**Detected change data:**

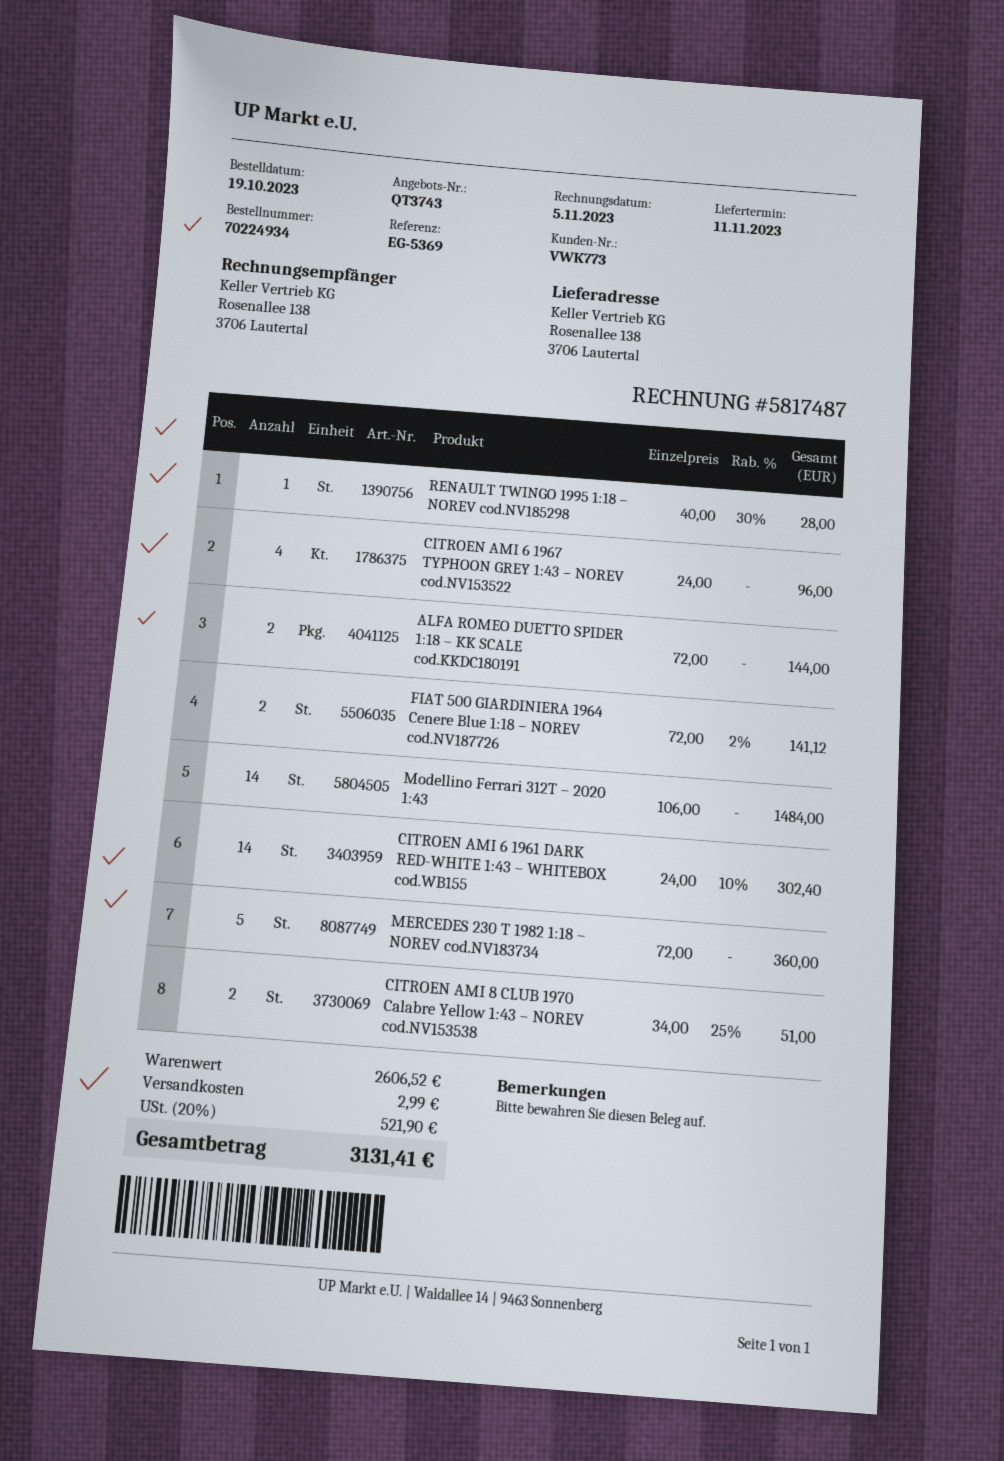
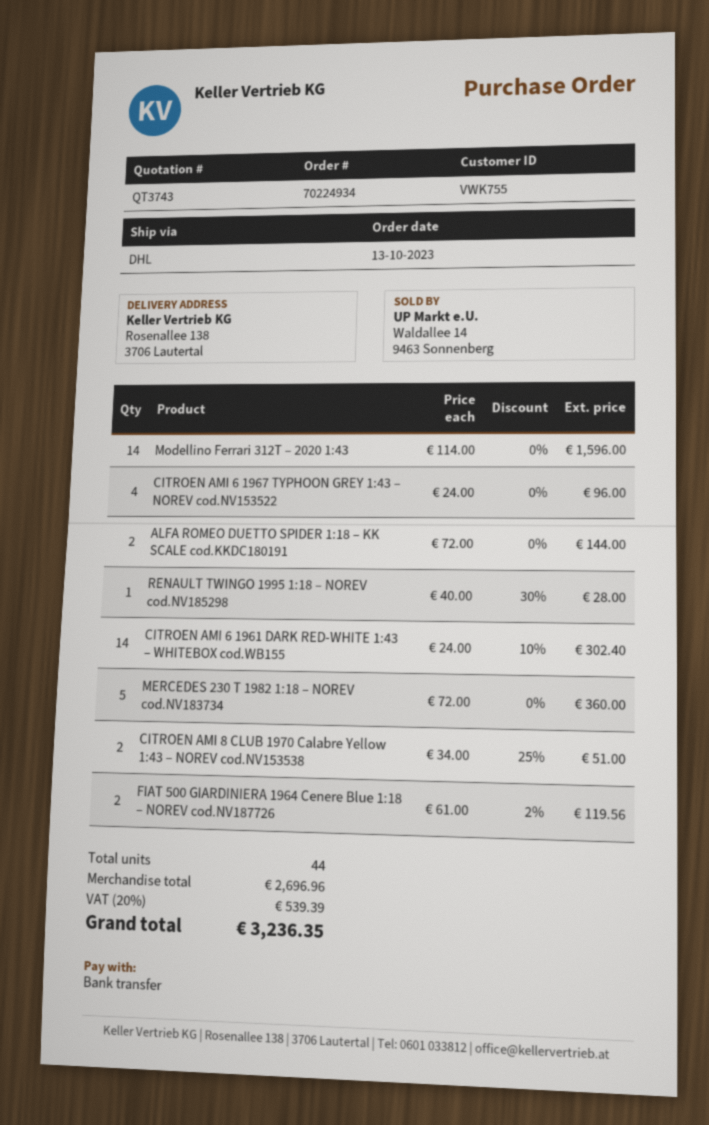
order date: 2023-10-19 -> 2023-10-13
customer number: VWK773 -> VWK755
FIAT 500 GIARDINIERA 1964 Cenere Blue 1:18 – NOREV cod.NV187726: 2 x 72.00 - 2% = 141.12 -> 2 x 61.00 - 2% = 119.56
Modellino Ferrari 312T – 2020 1:43: 14 x 106.00 = 1484.00 -> 14 x 114.00 = 1596.00
subtotal: 2606.52 -> 2696.96
shipping: 2.99 -> none
tax: 20% = 521.90 -> 20% = 539.39
total: 3131.41 -> 3236.35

**TASK ITEM:** Transcribe each entry above without alteration, but keep the pictures out.

**TASK SOLUTION:**
order date: 2023-10-19 -> 2023-10-13
customer number: VWK773 -> VWK755
FIAT 500 GIARDINIERA 1964 Cenere Blue 1:18 – NOREV cod.NV187726: 2 x 72.00 - 2% = 141.12 -> 2 x 61.00 - 2% = 119.56
Modellino Ferrari 312T – 2020 1:43: 14 x 106.00 = 1484.00 -> 14 x 114.00 = 1596.00
subtotal: 2606.52 -> 2696.96
shipping: 2.99 -> none
tax: 20% = 521.90 -> 20% = 539.39
total: 3131.41 -> 3236.35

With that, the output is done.